It was, indeed, better than the original recipe for kale pasta. But a home run it wasn’t. I knew the grade before The Professor even said it: B+.

“Some people might like it with some sliced cherry tomatoes,” he offered. “To add a different texture and color.”

I may try that come tomato season. But in the meantime, I told him, “You don’t get a grade A meal every night. Some nights you’re lucky for a B+.”

If you have thoughts on how to make the dish an A, post a comment or email me at jessie at Here’s the recipe:

2 bunches Tuscan kale, stemmed and washed

2 cloves garlic (one blanched with the kale, one tossed into the Cuisinart raw)
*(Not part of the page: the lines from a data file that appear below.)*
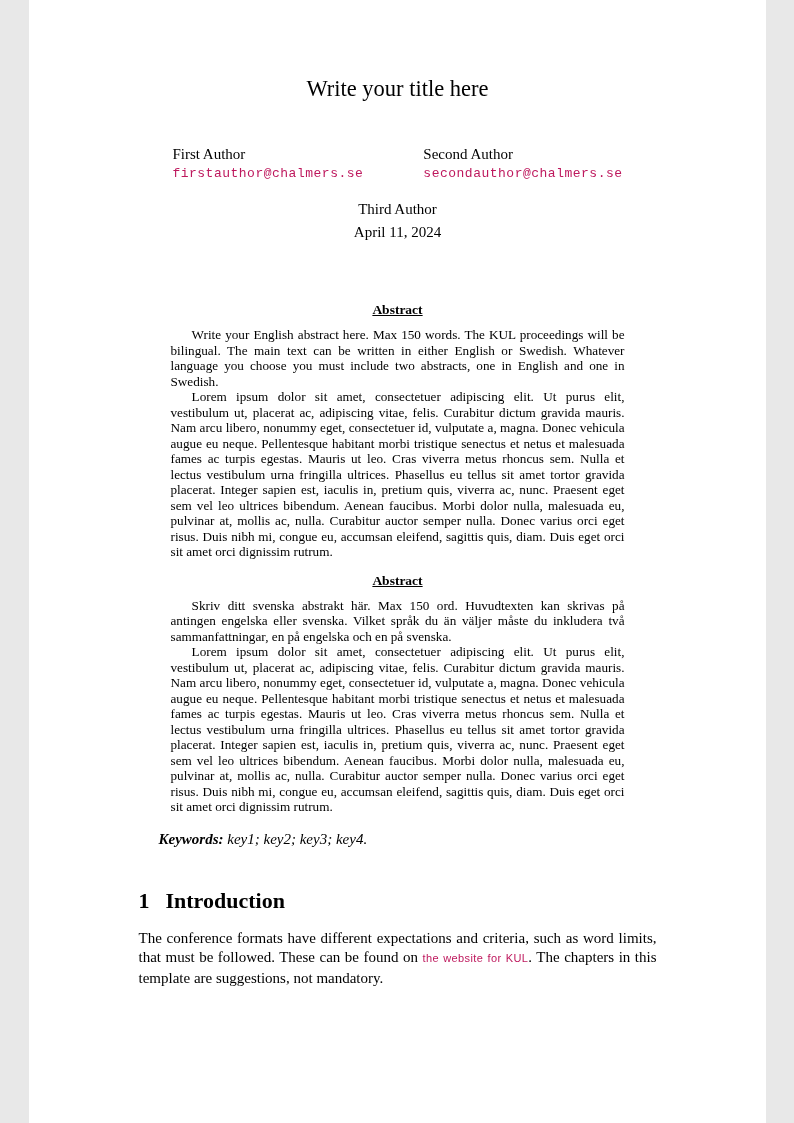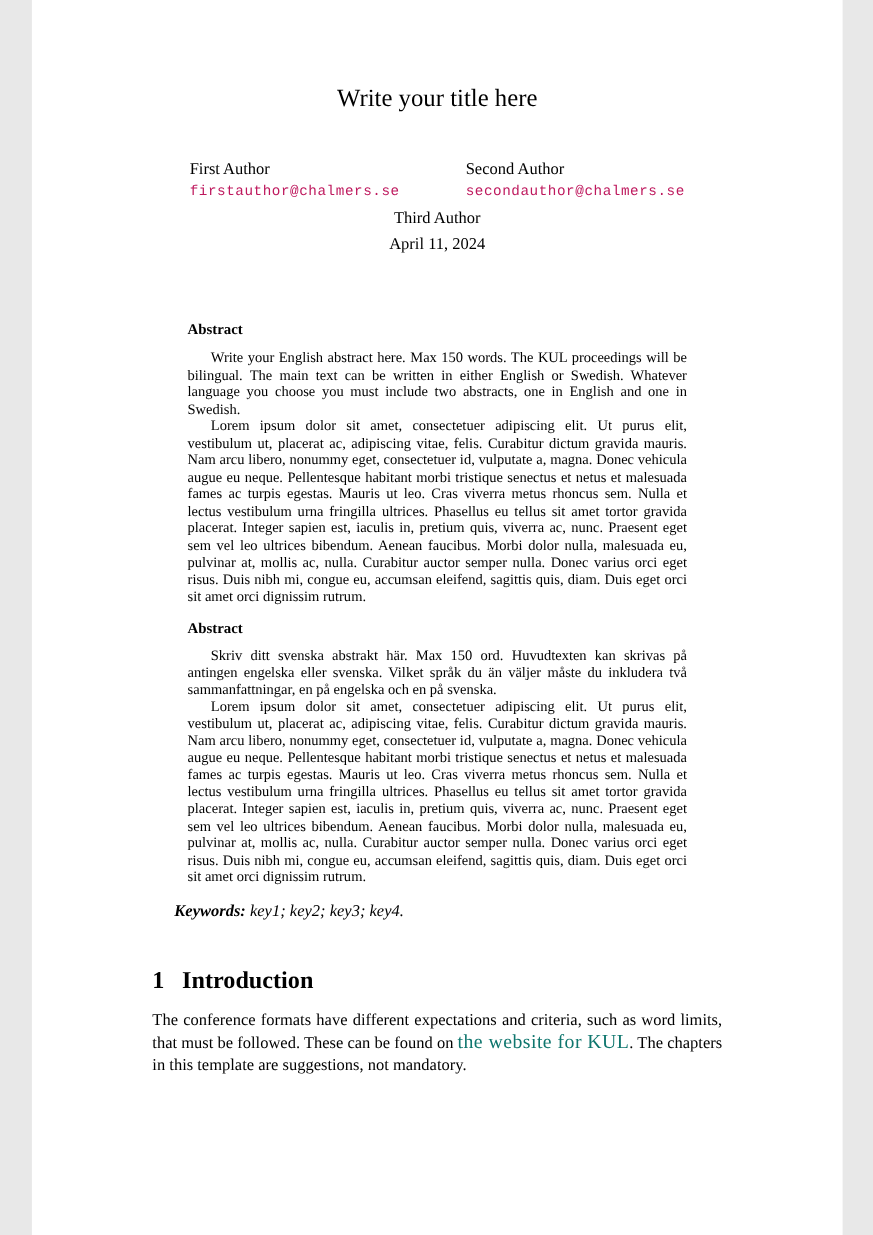--- a/index.html
+++ b/index.html
@@ -22,43 +22,44 @@
     font-weight: 400;
     margin: 0 0 43px 0;
   }
   .authors-row {
     display: flex;
     justify-content: center;
     gap: 60px;
     margin: 0;
   }
   .author-block { text-align: left; }
-  .author-block.single { margin-top: 7px; }
+  .author-block.single { margin-top: 17px; }
   .author-name { font-size: 15px; line-height: 19px; }
   .author-email {
     font-family: "Liberation Mono", "DejaVu Sans Mono", monospace;
     font-size: 13px;
     line-height: 19px;
     letter-spacing: 0.5px;
     color: #be185d;
   }
   .date {
     text-align: center;
     font-size: 15px;
     margin-top: 5px;
   }
   .abstract {
     margin: 0 32px;
     text-align: justify;
   }
   .abstract-heading {
-    text-align: left;
+    text-align: center;
     font-weight: 700;
     font-size: 13.5px;
     margin: 0 0 9px 0;
+    text-decoration: underline;
   }
   .abstract-first { margin-top: 61px; }
   .abstract-second .abstract-heading { margin-top: 13px; }
   .abstract p {
     font-size: 13.2px;
     line-height: 15.5px;
     margin: 0;
     text-indent: 1.6em;
     hyphens: auto;
   }
@@ -75,24 +76,24 @@
   }
   .section-heading .section-number { margin-right: 16px; }
   .body-par {
     margin: 15px 0 0 0;
     font-size: 15px;
     line-height: 19.5px;
     text-align: justify;
     hyphens: auto;
   }
   .tt-link {
-    font-family: Liberation Serif, serif;
-    font-size: 18px;
+    font-family: Liberation Sans, sans-serif;
+    font-size: 11px;
     letter-spacing: 0.4px;
-    color: #0f766e;
+    color: #be185d;
     text-decoration: none;
   }
 </style>
 </head>
 <body>
 
 <div class="page">
 
   <h1 class="title">Write your title here</h1>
1 cup parmesan cheese (plus more for sprinkling)

1/2 cup walnuts

1/2 tsp salt (+ more to taste)

1/2 cup olive oil

1 lb pasta

Bring a big pot of water to boil and blanch the kale and 1 clove of garlic for about three minutes.

Use tongs to remove the kale and garlic (you’ll be using the water to cook the pasta) and drain well. When it is cool enough to handle, squeeze out the excess water.

In a food processor puree the kale, both garlic cloves, the walnuts and the 1/3 cup of olive oil. Add salt and pepper to taste.

In a bowl combine the kale mixture with the cheese and add salt and pepper to taste.

Cook the pasta, drain, and toss with the kale pesto

Serve with parmesan cheese.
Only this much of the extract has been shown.